Jackrabbit on Hadoop

Hi all,

I recently committed a PersistenceManager and a DataStore
implementation based on Hadoop. It's in sandbox/jackrabbit-hadoop. The
PersistenceManager uses Hadoop HBase, which is something similar to
Googles BigTable. The data store implementation uses plain Hadoop
HDFS. The performance is surprisingly good. On my machine the
JCRAPITests take 40 seconds compared to 35 seconds with the default
derby persistence manager.

feedback welcome.

regards
 marcel

Re: Jackrabbit on Hadoop

Posted by Marcel Reutegger <ma...@gmx.net>.
Hi,

Now it's even more fun. I just added a Journal implementation on
HBase. This makes it possible to run Jackrabbit cluster nodes on
Hadoop. Please note that for now a patch for HBase 0.19.0 is required
to get the journal to work.

regards
 marcel

Re: Jackrabbit on Hadoop

Posted by Marcel Reutegger <ma...@gmx.net>.
Hi,

On Fri, Feb 20, 2009 at 11:21, imadhusudhanan <ma...@gmail.com> wrote:
> Hi Marcel,, its thats really good to see. We have a DFS cluster set up. I
> think I m ok with the DataStore implementation. Could I use it with out
> hadoop implementation ??.

I'm not sure I understand. The data store implementation in
sandbox/jackrabbit-hadoop uses the Hadoop API, so you cannot use this
persistence manager without Hadoop.

> The Persistence manager that u wrote is only when
> u talk about maintaining files in a DB correct ??

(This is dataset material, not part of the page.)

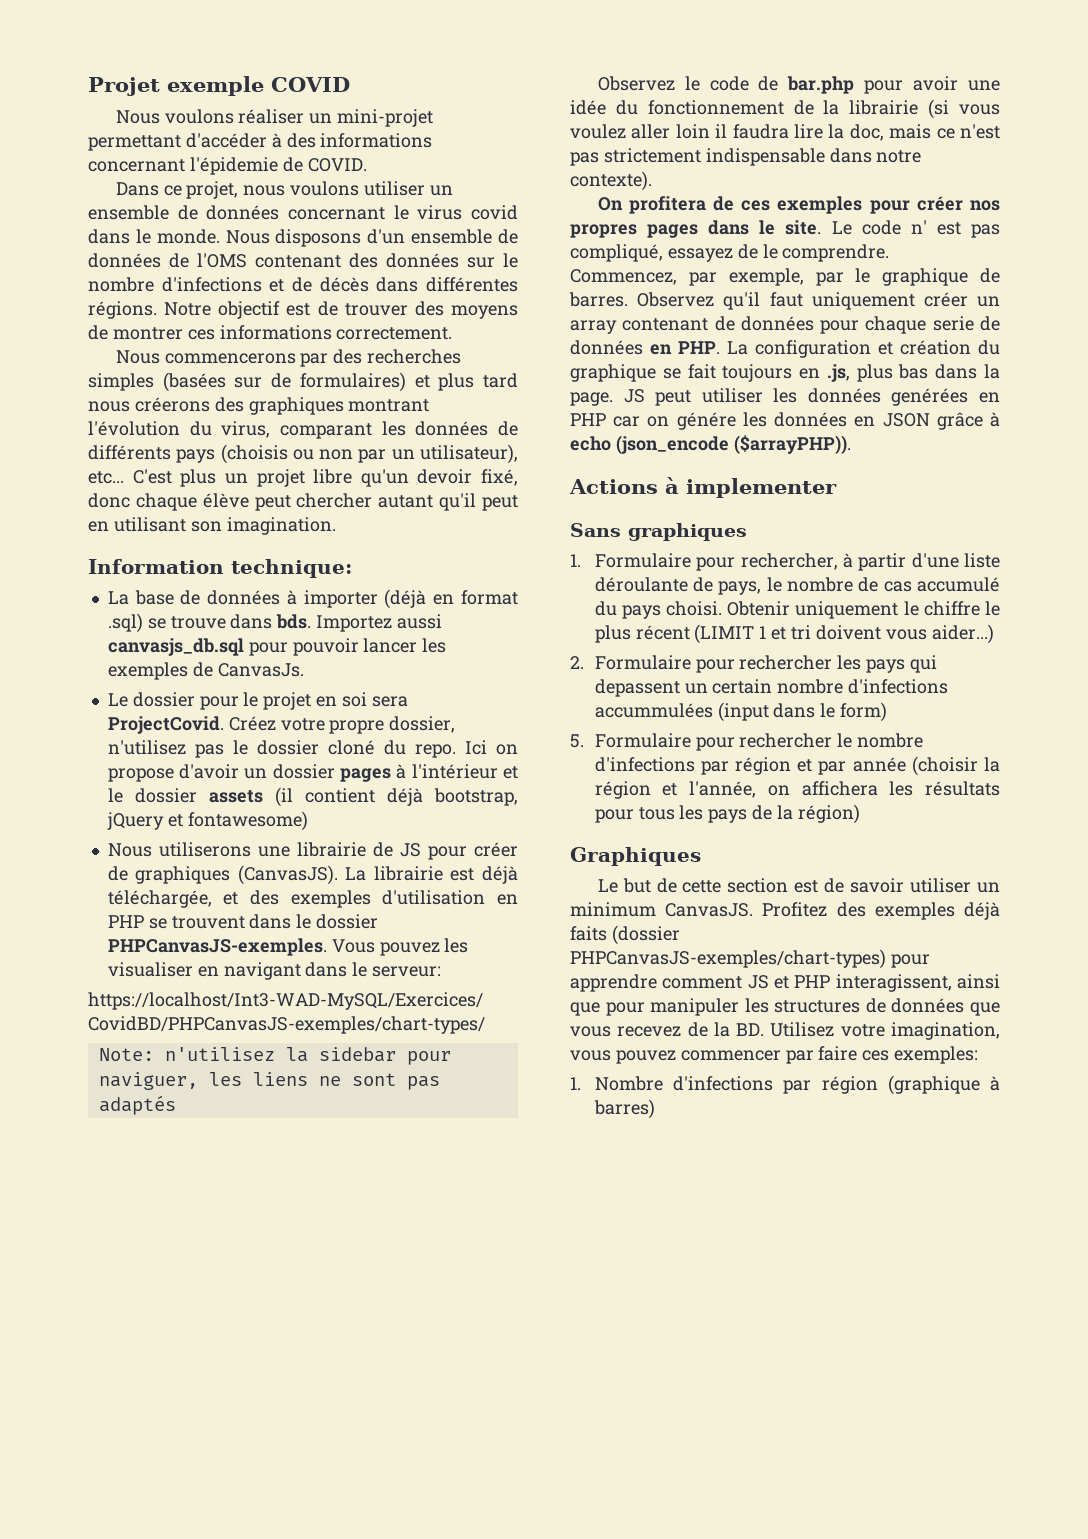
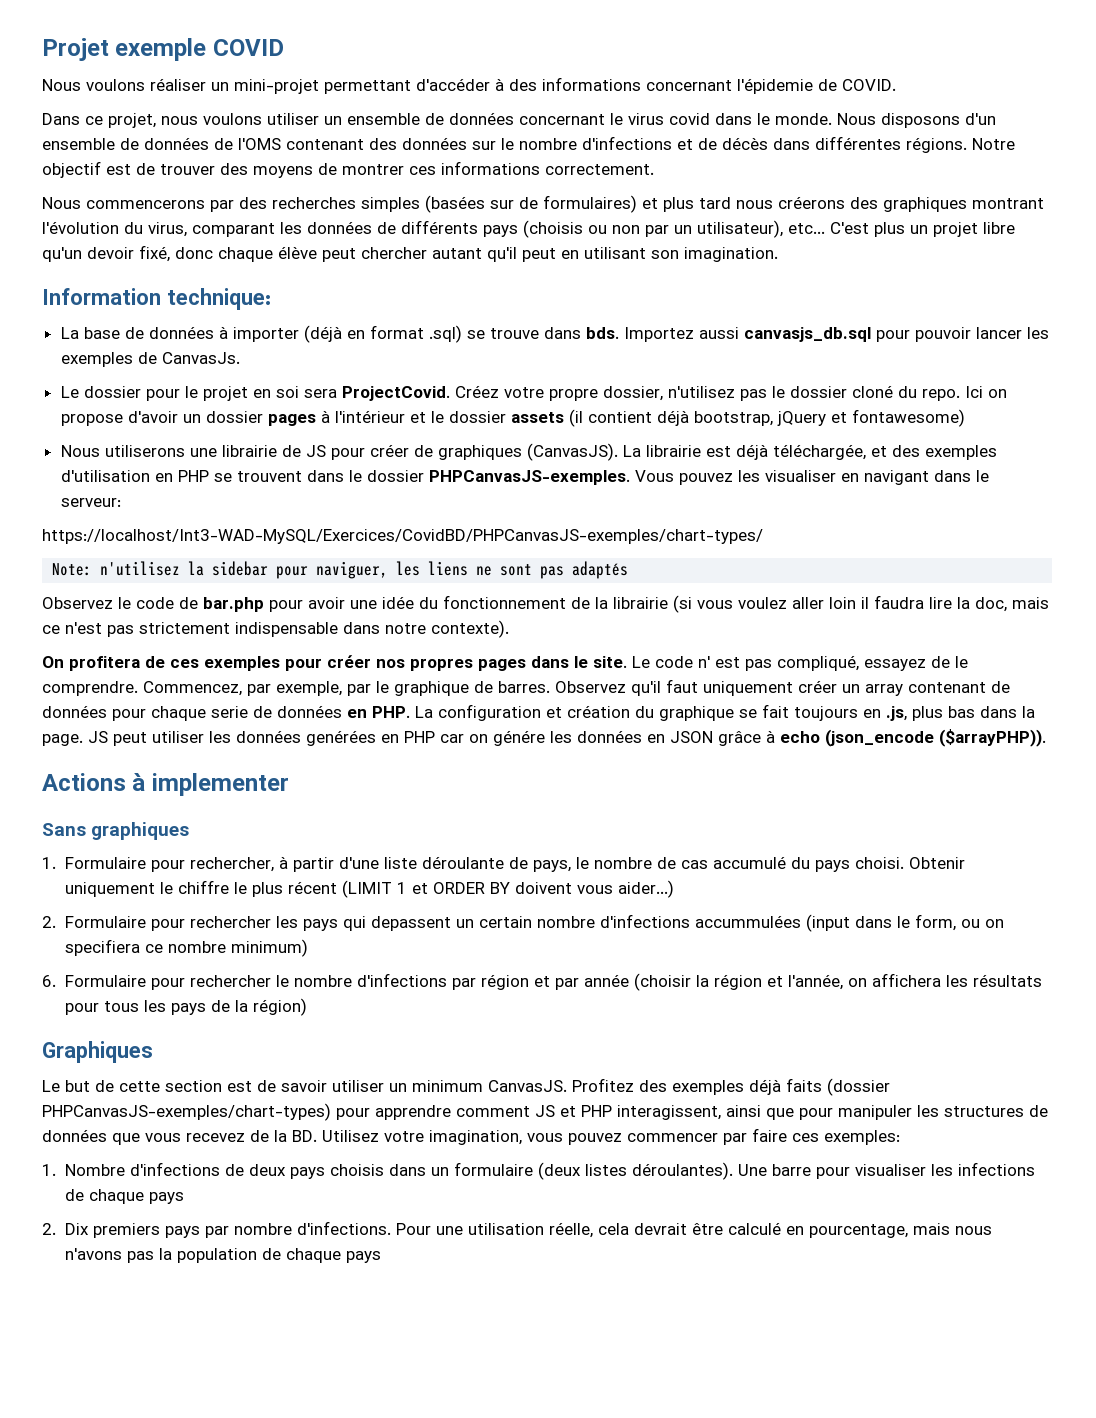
[791,625,812,640] tri -> [432,882,510,894] ORDER BY
[840,702,888,722] [570,734,584,748] form) // 5. -> [914,914,1004,931] [64,939,308,957] [42,975,56,987] form, ou on specifiera ce nombre minimum) // 6.
[783,1075,1000,1095] [593,1099,655,1119] par région (graphique à barres) -> [224,1162,1035,1180] [64,1189,184,1204] [42,1221,992,1238] [64,1248,381,1263] de deux pays choisis dans un formulaire (deux listes déroulantes). Une barre pour visualiser les infections de chaque pays // 2. Dix premiers pays par nombre d'infections. Pour une utilisation réelle, cela devrait être calculé en pourcentage, mais nous n'avons pas la population de chaque pays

No, a PersistenceManager in Jackrabbit takes care of storing
ItemStates. Those are the elements that contain the data of a JCR
Item.

regards
 marcel

Re: Jackrabbit on Hadoop

Posted by imadhusudhanan <ma...@gmail.com>.
Hi Marcel,, its thats really good to see. We have a DFS cluster set up. I think I m ok with the DataStore implementation. Could I use it with out hadoop implementation ??. The Persistence manager that u wrote is only when u talk about maintaining files in a DB correct ??

 On Thu, 19 Feb 2009 Marcel Reutegger <ma...@gmx.net> wrote ---- 

 > Hi,
 > 
 > On Thu, Feb 19, 2009 at 15:07, Alessandro Bologna
 > <al...@gmail.com> wrote:
 > > sounds really great. I am assuming you tested it on a single machine.
 > 
 > correct. HDFS and HBase processes were all running on a single machine.
 > 
 > > Any plan to leverage HDFS in a JR cluster?
 > 
 > well, there's not really a plan. I wrote it just for fun to see how
 > difficult/easy it would be.
 > 
 > > Would it even be feasible?
 > 
 > I think so, but I'm not sure how well isolation levels are implemented
 > in HBase. I'll have to test that. I guess it would also make sense to
 > have a journal implementation on HBase to also move that part to
 > Hadoop.
 > 
 > regards
 >  marcel 

Re: Jackrabbit on Hadoop

Posted by Marcel Reutegger <ma...@gmx.net>.
Hi,

On Thu, Feb 19, 2009 at 15:07, Alessandro Bologna
<al...@gmail.com> wrote:
> sounds really great. I am assuming you tested it on a single machine.

correct. HDFS and HBase processes were all running on a single machine.

> Any plan to leverage HDFS in a JR cluster?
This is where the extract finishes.